FODMAP son las siglas en inglés de lo que en nuestro idioma significa «oligosacáridos, disacáridos, monosacáridos y polioles fermentables». Consiste, sobre todo, en la exclusión de alimentos con dichas características.

A menudo, se emplea como coadyuvante del tratamiento de patologías gastrointestinales, como el síndrome de inflamación intestinal. Suele sugerirse en aquellos periodos donde hay síntomas típicos de estas afecciones.

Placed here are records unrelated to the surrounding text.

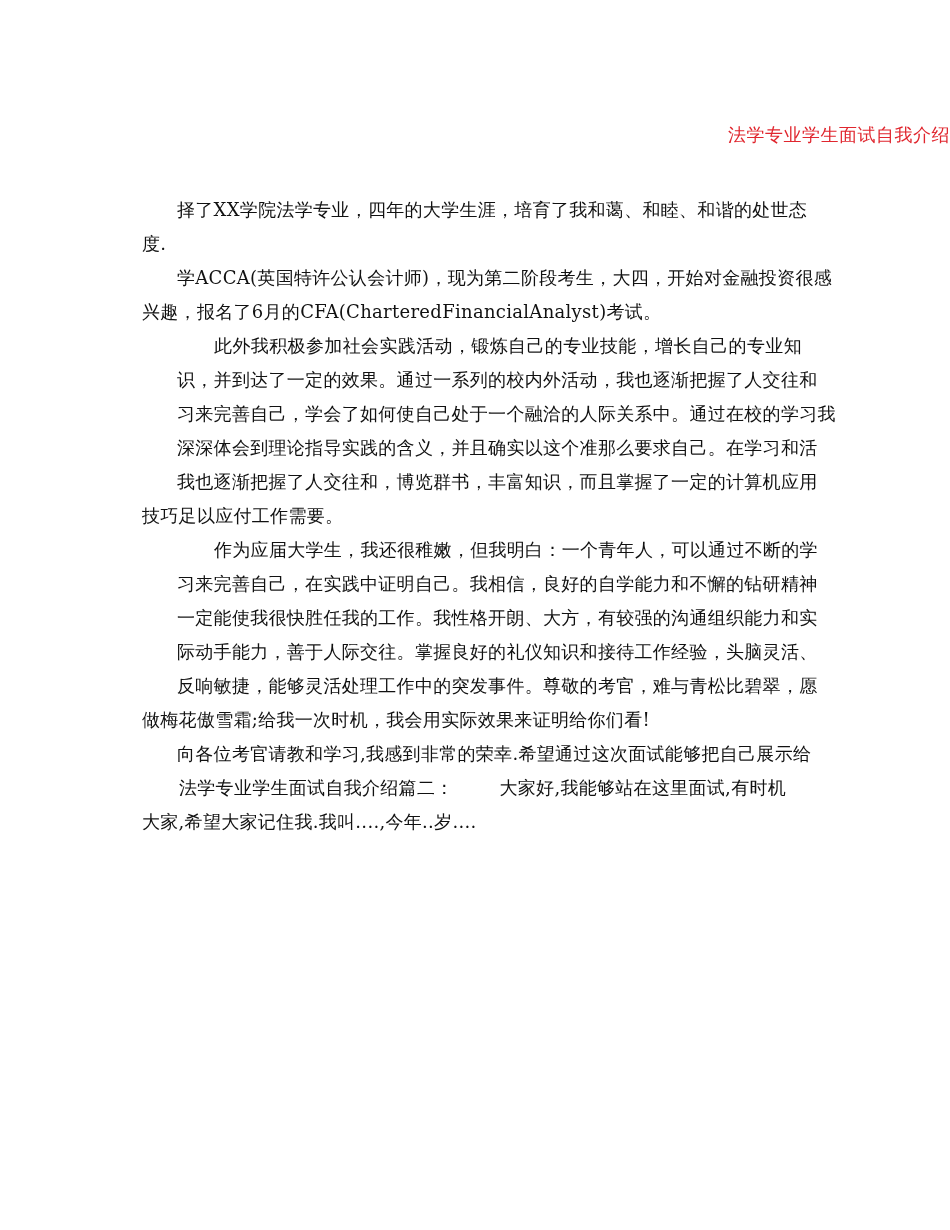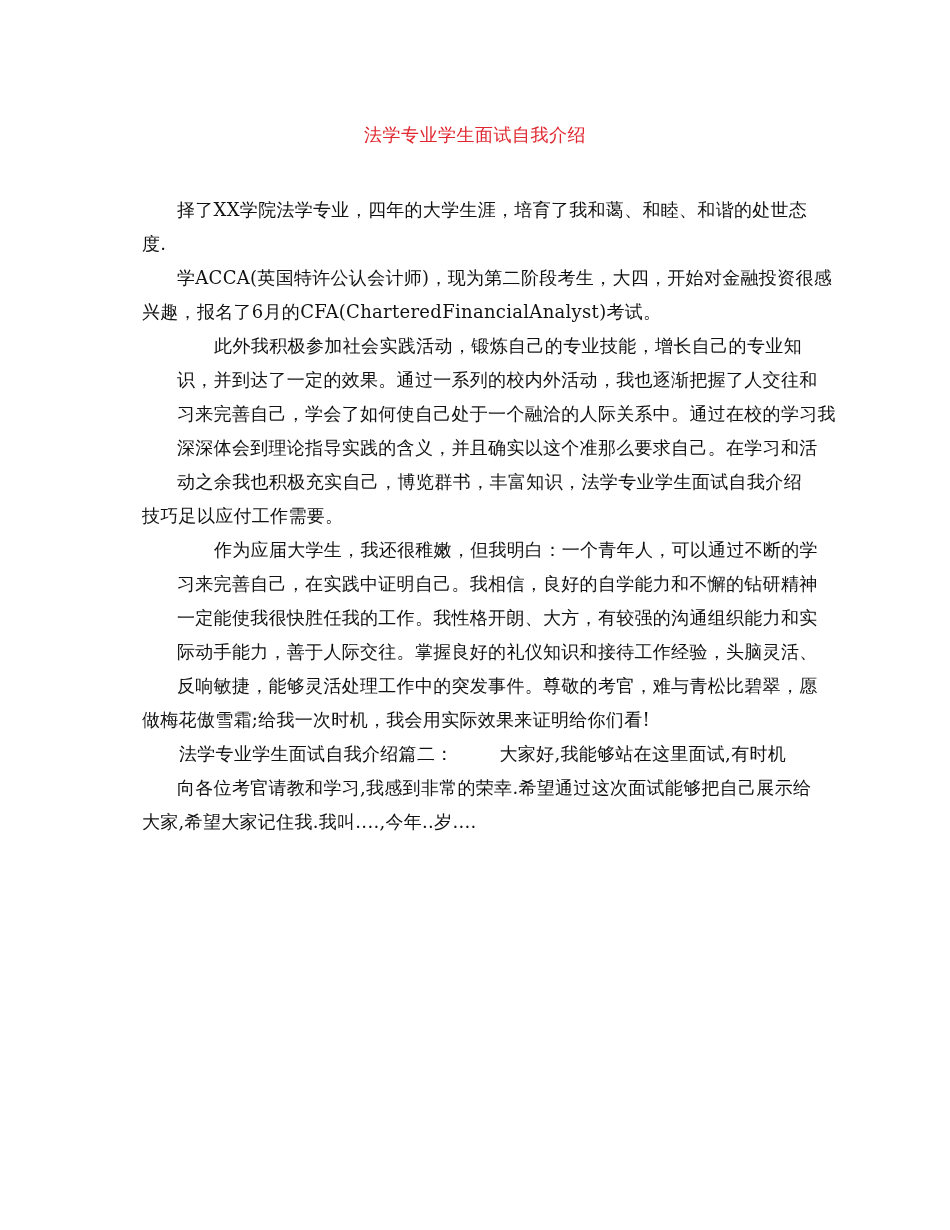"法学专业学生面试自我介绍" .title { text-align: center -> right }
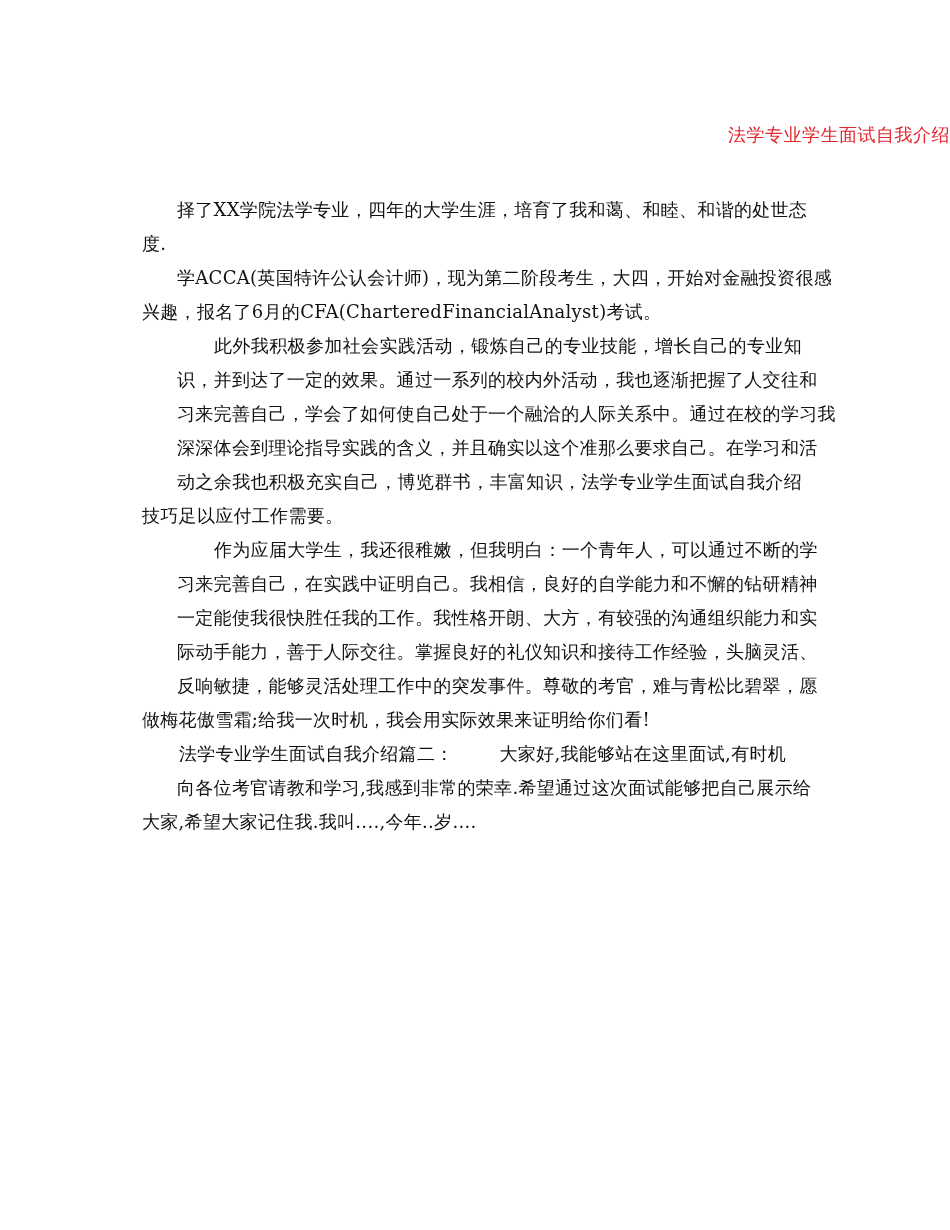"动之余我也积极充实自己，博览群书，丰富知识，法学专业学生面试自我介绍" div.line { text: 动之余我也积极充实自己，博览群书，丰富知识，法学专业学生面试自我介绍 -> 我也逐渐把握了人交往和，博览群书，丰富知识，而且掌握了一定的计算机应用 }
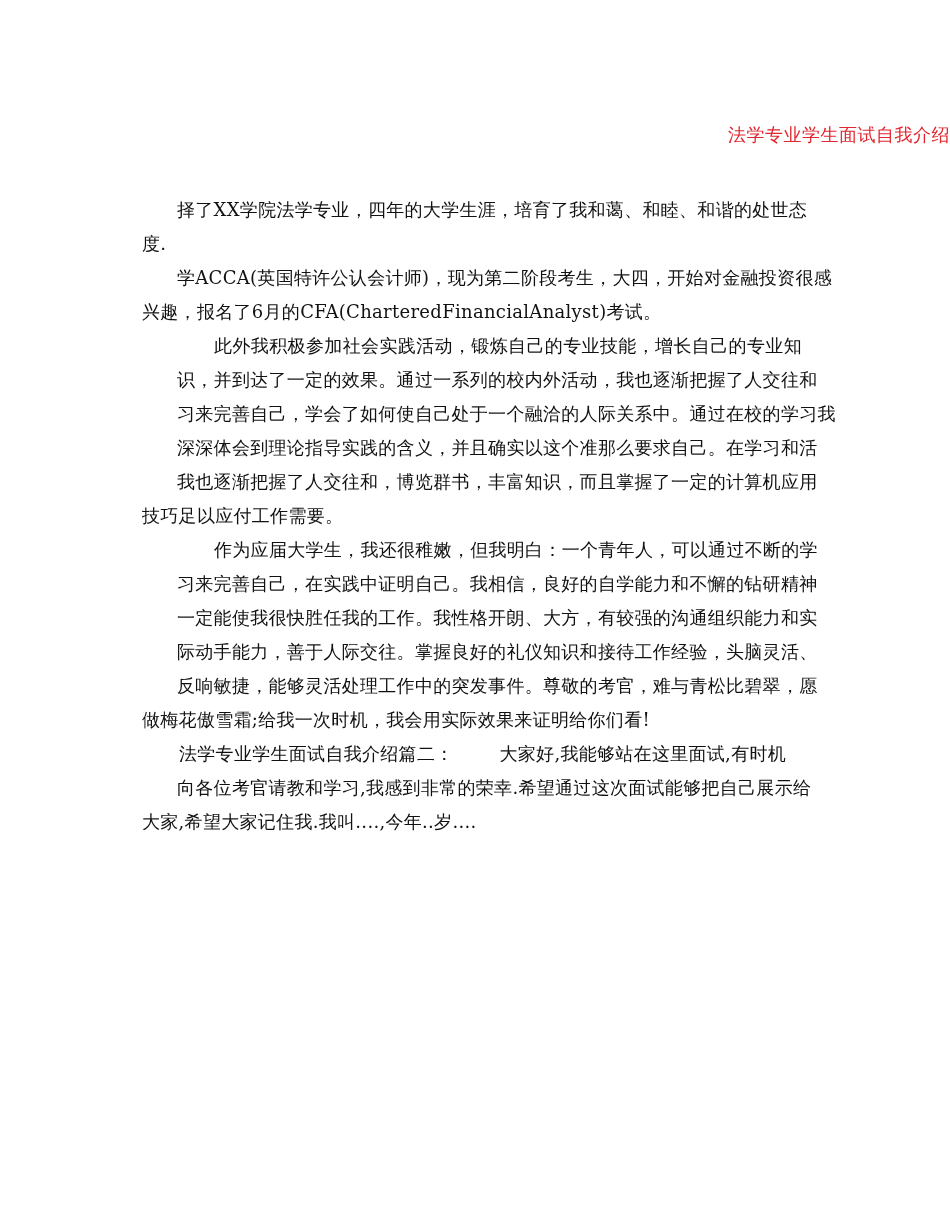"法学专业学生面试自我介绍篇二： 大家好,我能够站在这里面试,有时机" div.line { order: before "向各位考官请教和学习,我感到非常的荣幸.希望通过这次面试能够把自己展示给" -> after "向各位考官请教和学习,我感到非常的荣幸.希望通过这次面试能够把自己展示给" }
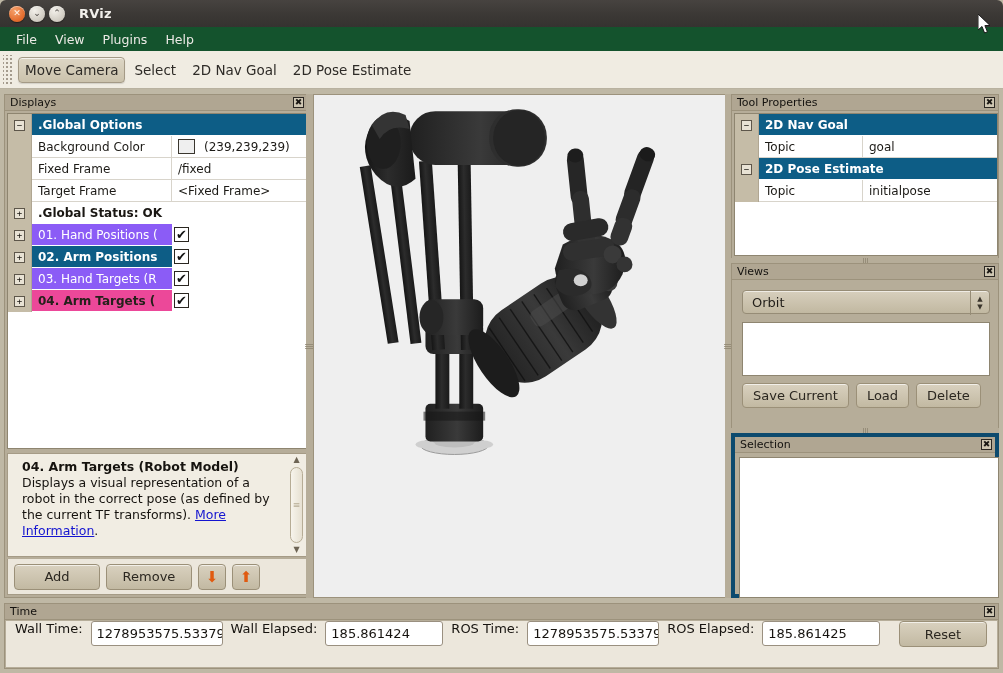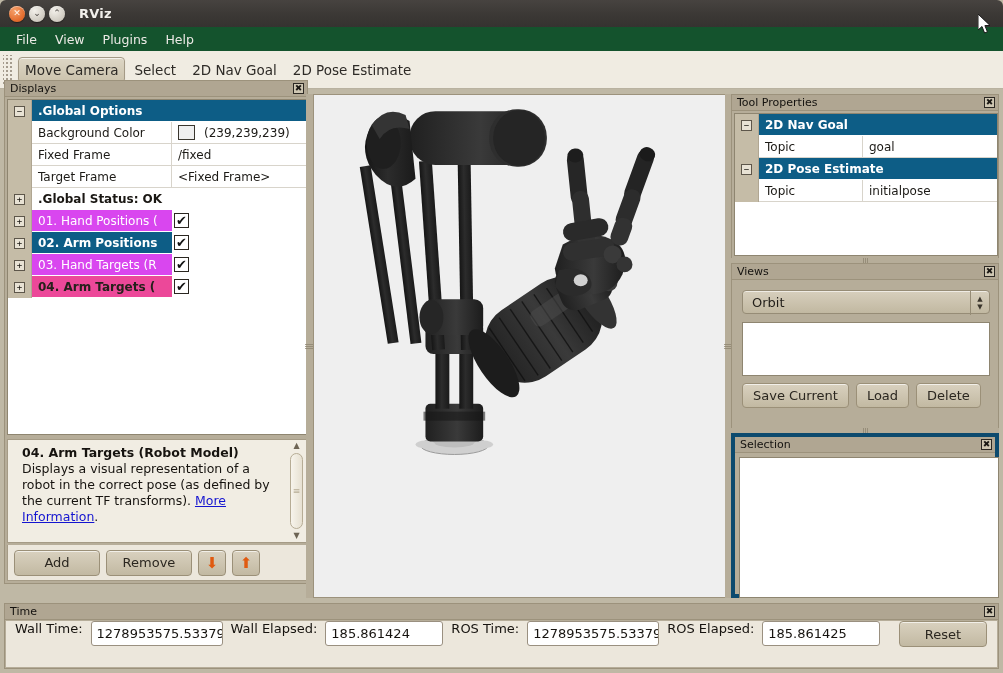"Displays" #displays { top: 80px -> 94px }
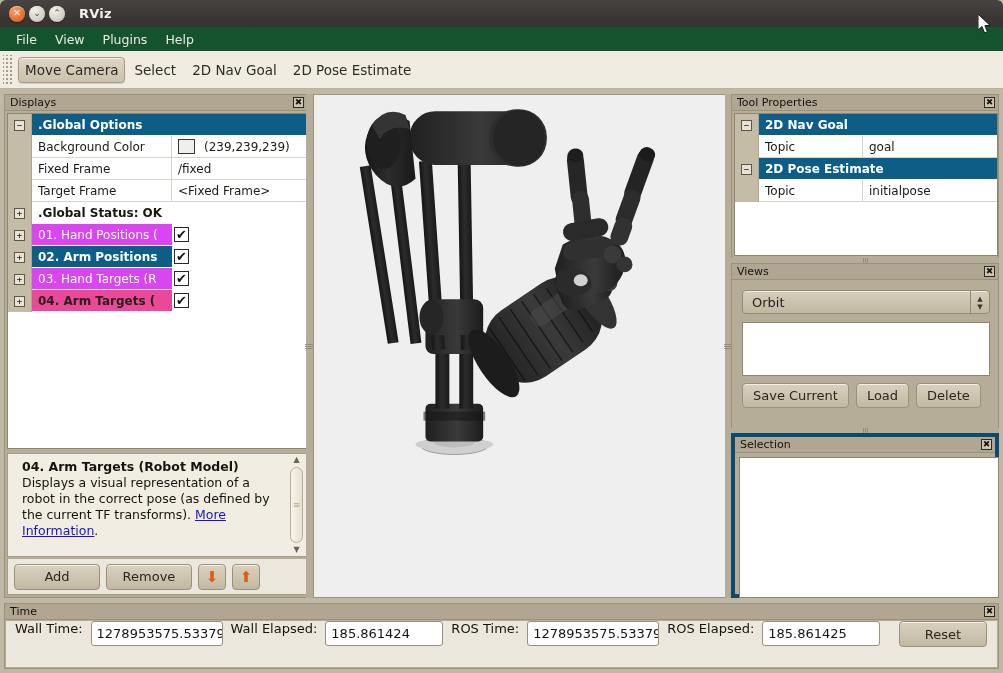"01. Hand Positions (" .cat-red .tcell { background: #d946ef -> #8b5cf6 }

Los alimentos que deberían evitarse, al menos hasta mejorar los síntomas, son los siguientes:

  • Legumbres, como el garbanzo, la lenteja y la soja.
  • Cereales, como el trigo, el centeno, la cebada, el amaranto y sus derivados.
  • Lácteos enteros. 
  • Algunos edulcorantes, miel y jarabe de maíz de alta fructosa.
  • Bebida de soja, jugos industrializados, ron y vino blanco.
  • Ajo, cebolla, choclo, entre otros vegetales.
  • Frutas enlatadas, ciruelas, pera, sandia y otros.

Dentro de lo que sí se pueden consumir se encuentran los siguientes:

  • Almidón de maíz, avena, arroz, maíz, mijo, sorgo y quinoa.
  • Azúcar y edulcorantes que no terminan en -ol.
  • Tofu.
  • Tomate, zanahoria, zucchini, acelga, entre otros vegetales.
  • Melón, naranja, pomelo y otras frutas.
  • Leche deslactosada o queso de cabra.
  • Aceites, como de oliva o canola.
dietas recomendadas por la ciencia
La dieta baja en FODMAP se usa para tratar patologías intestinales. En particular, excluir estos alimentos contribuye a mejorar los síntomas.

Dietas recomendadas por la ciencia: ¿qué debe quedar claro?

Si bien todas las dietas mencionadas aportan beneficios avalados por la ciencia, la alimentación siempre debe estar equilibrada en nutrientes para evitar problemas asociados a carencias o posibles excesos. Así pues, lo más recomendado es buscar asesoría con un nutricionista para obtener una dieta individualizada.